Yang artinya “Tidak ada paksaan untuk memasuki islam, sesungguhnya telah jelas jalan yang benar daripada jalan yang sesat. Karena itu barang siapa yang ingkat kepada Taghut dan beriman kepada Allah, maka sesungguhnya ia telah berpegang kepada buhul tali yang amat kuat yang tidak akan putus. Dan Allah Maha Mendengar lagi Maha Mengetahui”. Allah berfirman agar orang-orang tidak lupa akan agama mereka, tetap berpegang teguh terhadap agamanya itu dan selalu mengingat dengan Penciptanya.
MENSIKAPI PERBEDAAN AGAMA DAN KEPERCAYAAN 
Agama yang disampaikan Rasulullah adalah agama tauhid , agama mengesakan Allah , yaitu agama  yang dianut para Nabi sejak masa nabi Adam sampai akhir zaman. Para Nabi sejak nabi Adam, Nuh, Ibrahim, Luth, Yusuf, Musa, Isya mengajarkan keyakinan menyembah pada Allah. Nabi Muhammad saw berusaha memurnikan berbagai macam agama dan kepercayan yang tidak sesuai, dan menyampaikan Qur’an sebagai pedoman hidup. Mensikapi orang yang tidak sepaham dan tetap yakin dengan kepercayaan mereka yang keliru itu.

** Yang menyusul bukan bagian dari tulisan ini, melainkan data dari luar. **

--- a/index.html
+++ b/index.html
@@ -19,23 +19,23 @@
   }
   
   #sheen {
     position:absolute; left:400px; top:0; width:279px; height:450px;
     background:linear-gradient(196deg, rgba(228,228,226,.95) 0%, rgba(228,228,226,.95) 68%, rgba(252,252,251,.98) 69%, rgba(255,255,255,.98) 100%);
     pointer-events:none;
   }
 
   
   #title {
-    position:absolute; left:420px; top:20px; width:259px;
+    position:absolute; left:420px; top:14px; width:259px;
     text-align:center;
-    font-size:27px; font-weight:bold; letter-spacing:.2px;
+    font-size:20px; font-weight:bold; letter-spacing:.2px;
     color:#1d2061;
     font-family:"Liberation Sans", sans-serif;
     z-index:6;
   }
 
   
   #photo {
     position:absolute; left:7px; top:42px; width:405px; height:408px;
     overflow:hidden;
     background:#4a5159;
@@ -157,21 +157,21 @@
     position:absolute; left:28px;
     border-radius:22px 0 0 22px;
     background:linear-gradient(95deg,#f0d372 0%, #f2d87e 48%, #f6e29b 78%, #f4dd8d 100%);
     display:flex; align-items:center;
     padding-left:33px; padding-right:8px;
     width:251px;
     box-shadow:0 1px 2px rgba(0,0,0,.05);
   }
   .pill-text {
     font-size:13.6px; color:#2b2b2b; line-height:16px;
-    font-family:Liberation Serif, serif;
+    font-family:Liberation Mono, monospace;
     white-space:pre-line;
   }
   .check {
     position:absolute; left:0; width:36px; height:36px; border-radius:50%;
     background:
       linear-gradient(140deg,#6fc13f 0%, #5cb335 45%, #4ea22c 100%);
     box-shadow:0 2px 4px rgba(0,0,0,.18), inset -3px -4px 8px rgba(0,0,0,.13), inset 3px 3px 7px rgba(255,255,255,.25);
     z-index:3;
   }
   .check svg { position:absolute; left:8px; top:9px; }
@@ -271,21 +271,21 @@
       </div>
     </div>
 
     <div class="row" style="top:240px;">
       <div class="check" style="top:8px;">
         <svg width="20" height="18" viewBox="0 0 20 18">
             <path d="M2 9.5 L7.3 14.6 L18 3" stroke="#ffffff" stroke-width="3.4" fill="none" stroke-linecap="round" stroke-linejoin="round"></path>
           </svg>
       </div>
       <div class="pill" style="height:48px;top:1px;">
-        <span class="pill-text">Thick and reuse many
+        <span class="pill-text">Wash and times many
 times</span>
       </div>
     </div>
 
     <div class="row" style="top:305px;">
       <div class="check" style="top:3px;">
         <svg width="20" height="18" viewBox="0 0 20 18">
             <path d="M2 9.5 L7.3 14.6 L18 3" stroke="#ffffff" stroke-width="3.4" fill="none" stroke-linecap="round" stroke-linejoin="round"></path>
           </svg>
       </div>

Banyaknya aliran kepercayaan dan agama didunia adalah sebuah keniscayaan, tidak bisa kita pungkiri. Allah telah memberikan kebebasan pada umat manusia untuk memilih agama dan keyakinannya masing masing, dengan  konsekwensi dan risiko yang harus mereka pikul sendiri. Kalau Allah mau niscaya semua manusia dibumi ini akan beriman semua , tapi Allah tidak menghendaki hal itu.  Kita tidak bisa memaksa manusia agar mereka semua  beriman pada Allah, semua itu tergantung pada keyakinan mereka masing-masing. Hanya kita tidak boleh membenci orang yang berbeda keyakinan dengan kita karena pilihan itu mereka sendiri yang memilih.

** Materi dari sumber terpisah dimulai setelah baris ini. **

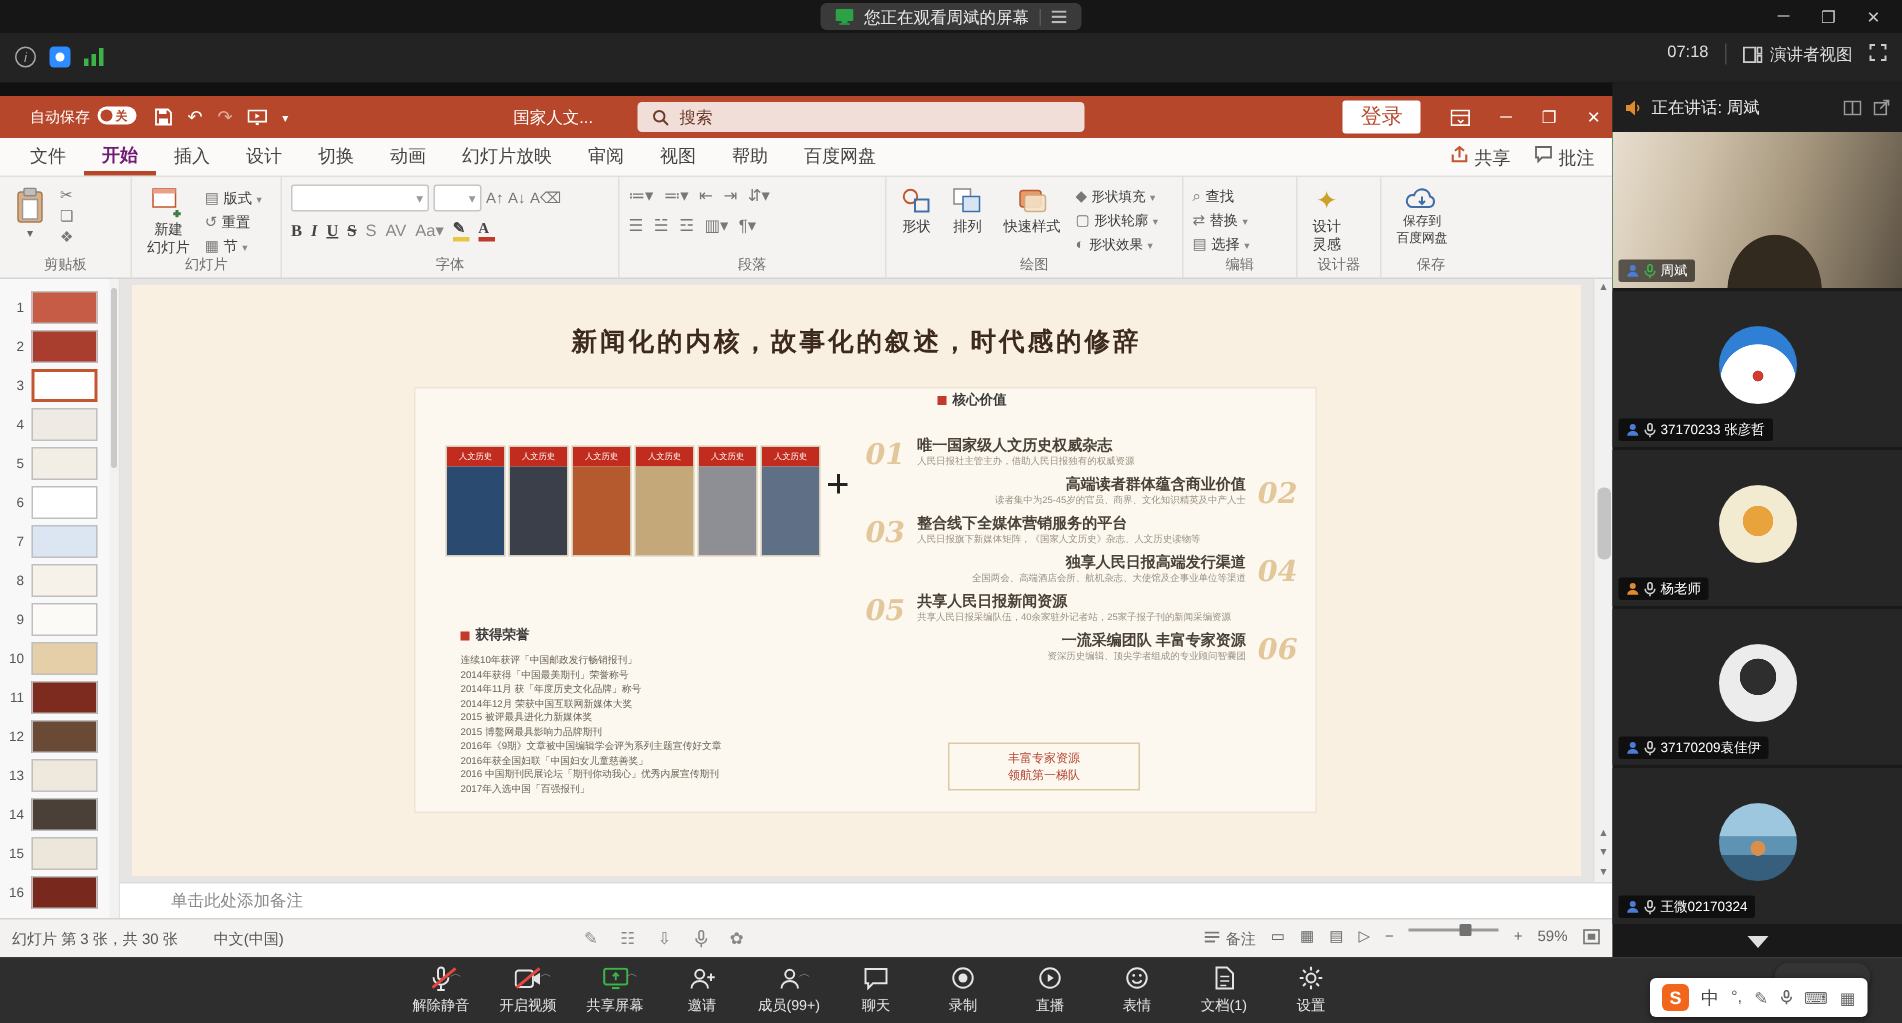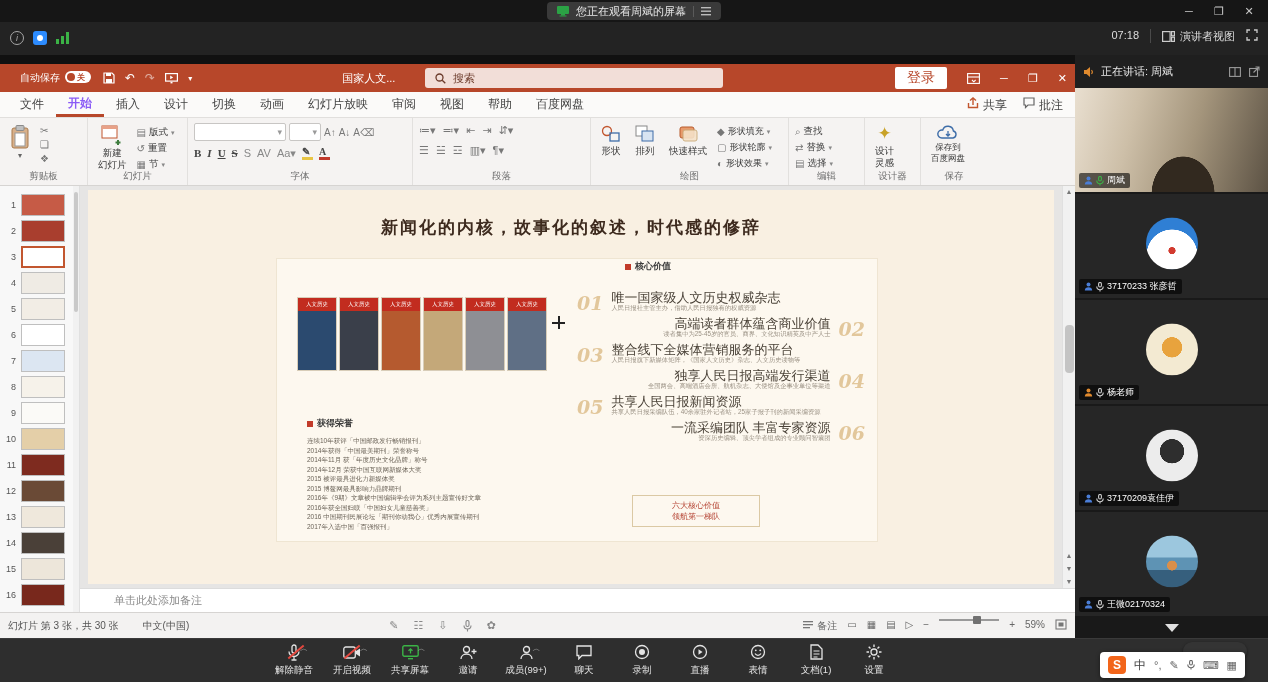--- a/index.html
+++ b/index.html
@@ -37,21 +37,21 @@
   #pt-doctitle{margin-left:150px;font-size:11px;white-space:nowrap}
   #pt-search{position:absolute;left:425px;top:4px;width:298px;height:20px;background:rgba(255,255,255,.82);
     border-radius:3px;display:flex;align-items:center;gap:7px;padding:0 10px;color:#6b3a2a;font-size:11px}
   #pt-bar-right{position:absolute;right:8px;top:0;height:28px;display:flex;align-items:center;gap:20px}
   #login-btn{background:#fff;color:#B7472A;font-size:14px;padding:2px 12px;border-radius:2px;border:none;cursor:pointer}
   .wc{color:#fff;font-size:11px}
 
   #pt-tabs{position:absolute;left:0;top:28px;width:1075px;height:26px;background:#FBFAF9;border-bottom:1px solid #E1DFDD;
     display:flex;align-items:stretch;padding-left:8px}
   .tab{display:flex;align-items:center;padding:0 12px;font-size:12px;color:#444;cursor:pointer}
-  .tab.active{color:#8b5cf6;border-bottom:3px solid #B7472A;font-weight:bold}
+  .tab.active{color:#701a75;border-bottom:3px solid #B7472A;font-weight:bold}
   #tabs-right{position:absolute;right:12px;top:0;height:26px;display:flex;align-items:center;gap:16px;font-size:12px;color:#444}
   #tabs-right .tr-btn{display:flex;align-items:flex-start;gap:4px}
 
   #pt-ribbon{position:absolute;left:0;top:54px;width:1075px;height:68px;background:#F5F3F2;border-bottom:1px solid #D6D4D2;display:flex}
   .rgroup{position:relative;border-right:1px solid #E2E0DE;padding:5px 6px 16px;display:flex;gap:6px;align-items:flex-start}
   .glabel{position:absolute;bottom:2px;left:0;right:0;text-align:center;font-size:9.5px;color:#6f6f6f}
   .bigbtn{display:flex;flex-direction:column;align-items:center;gap:2px;font-size:9.5px;color:#3b3b3b;padding:2px 4px;cursor:pointer}
   .bigbtn .bic{font-size:17px;line-height:18px;color:#5a5a5a}
   .smallcol{display:flex;flex-direction:column;gap:3px;font-size:9.5px;color:#3b3b3b}
   .smallcol .srow{display:flex;align-items:center;gap:3px;cursor:pointer}
@@ -87,21 +87,21 @@
   .cover{width:40px;height:74px;border:1px solid #d8cdb8;background:#eee;display:flex;flex-direction:column}
   .cover .mast{height:13px;background:#C22C1F;color:#fff;font-size:5.5px;display:flex;align-items:center;justify-content:center;white-space:nowrap;overflow:hidden}
   .cover .cbody{flex:1;background:var(--tc,#888)}
   #honors{position:absolute;left:30px;top:158px;width:262px}
   #honor-list{margin-top:6px}
   .honor-line{font-size:6.5px;color:#6a6257;line-height:9.5px;white-space:nowrap;overflow:hidden}
   #values{position:absolute;left:300px;top:34px;width:288px}
   .vrow{display:flex;gap:8px;margin-bottom:6px;align-items:flex-start}
   .vrow.rev{flex-direction:row-reverse;text-align:right}
   .vnum{font-family:"DejaVu Serif","Liberation Serif",serif;font-size:19px;font-weight:bold;font-style:italic;color:#E2C79B;line-height:20px}
-  .vtitle{font-size:13px;font-weight:normal;color:#4a4238;line-height:10px}
+  .vtitle{font-size:10px;font-weight:bold;color:#4a4238;line-height:10px}
   .vdesc{font-size:6.3px;color:#9a9184;line-height:8px;margin-top:1px}
   #badge{position:absolute;left:355px;bottom:14px;width:128px;border:1px solid #DBC9A4;padding:4px 0;text-align:center;
     color:#B54434;font-size:8px;line-height:11px}
 
   #vscroll{position:absolute;left:1062px;top:122px;width:13px;height:402px;background:#F1F1F1;border-left:1px solid #E0E0E0;
     display:flex;flex-direction:column;align-items:center;font-size:7px;color:#777}
   #vscroll .sthumb{width:9px;height:48px;background:#C4C4C4;border-radius:4px;margin-top:130px}
   #vscroll .bot{margin-top:auto;display:flex;flex-direction:column;gap:6px;padding-bottom:3px;align-items:center}
 
   #notes{position:absolute;left:80px;top:524px;width:995px;height:24px;background:#fff;border-top:1px solid #DCDCDC;
@@ -712,21 +712,21 @@
             <div class="vrow rev">
               <span class="vnum">06</span>
               <span style="flex:1">
                 <span class="vtitle" style="display:block">一流采编团队 丰富专家资源</span>
                 <span class="vdesc" style="display:block">资深历史编辑、顶尖学者组成的专业顾问智囊团</span>
               </span>
             </div>
           </div>
 
         <div id="badge">
-          <div>六大核心价值</div>
+          <div>丰富专家资源</div>
           <div>领航第一梯队</div>
         </div>
       </div>
     </div>
   </div>
 
   <div id="vscroll">
     <span style="margin-top:2px">▲</span>
     <span class="sthumb"></span>
     <div class="bot">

MENSIKAPI PERBEDAAN PAHAM DALAM ISLAM
Dan bagaimana sikap umat islam menyikapi perbedaan ini? Jika umat islam berpegang teguh terhadap Al-Quran niscaya hal tersebut tidak akan terjadi. Perbedaan pendapat dapat terjadi karena adanya perbedaan sudut pandang suatu masalah. Perbedaan itu hal yang wajar yang tidak perlu dipermasalahkan. Orang yang arif dan bijaksana akan menerima perbedaan itu dengan lapang dada, karena adanya perbedaan ini muncul berbagai mahzab seperti mahzab Imam Syafi’i, Maliki, Hambali, Hanafi, dll. Perbedaan pendapat adalah suatu hal yang tidak bisa dihindari dan itu tidak akan menimbulkan perpecahan jika kita menerima perbedaan itu dengan lapang dada.
Kita tidak bisa memaksakan pendapat dan paham kita pada orang lain, masing-masing kita bertanggung jawab kepada Allah, jika ada yang tidak sependapat dengan kita tentang suatu perkara, biarkanlah. Serahkan putusannya pada Allah. Seperti yang dijelaskan di QS: An Nur ayat 54 yang berisi:

 Artinya “Taatlah kepada Allah dan Rasulnya dan jika kamu berpaling sesungguhnya kewajiban rasul itu adalah apa yang dibebankan kepadanya, dan kwajiban kamu sekalian adalah semata – mata apa yang dibebankan padamu. Dan jika kamu taat padanya, niscaya kamu mendapat petunjuk. Dan tidak lain kewajiban rasul itu melainkan menyampaiakan amanat Allah dengan terang”.
            Seperti itulah perbedaan agama didunia ini dan bagaimana cara menyikapinya. Perbedaan sangatlah wajar, kita hidup akamn penuh dengan percobaan dan masalah makalah kalian belajar dengan sungguh – sungguh dari nmaslah yang lalu – lalu, dan salinglah kalian hidup berdampingan agar kalian bisa merasaakan dengan nyaman perbedaan itu karena kita harus saling menghargai apa yang mereka pilih dengan itu mereka dapat menghargai apa yang kita pilih.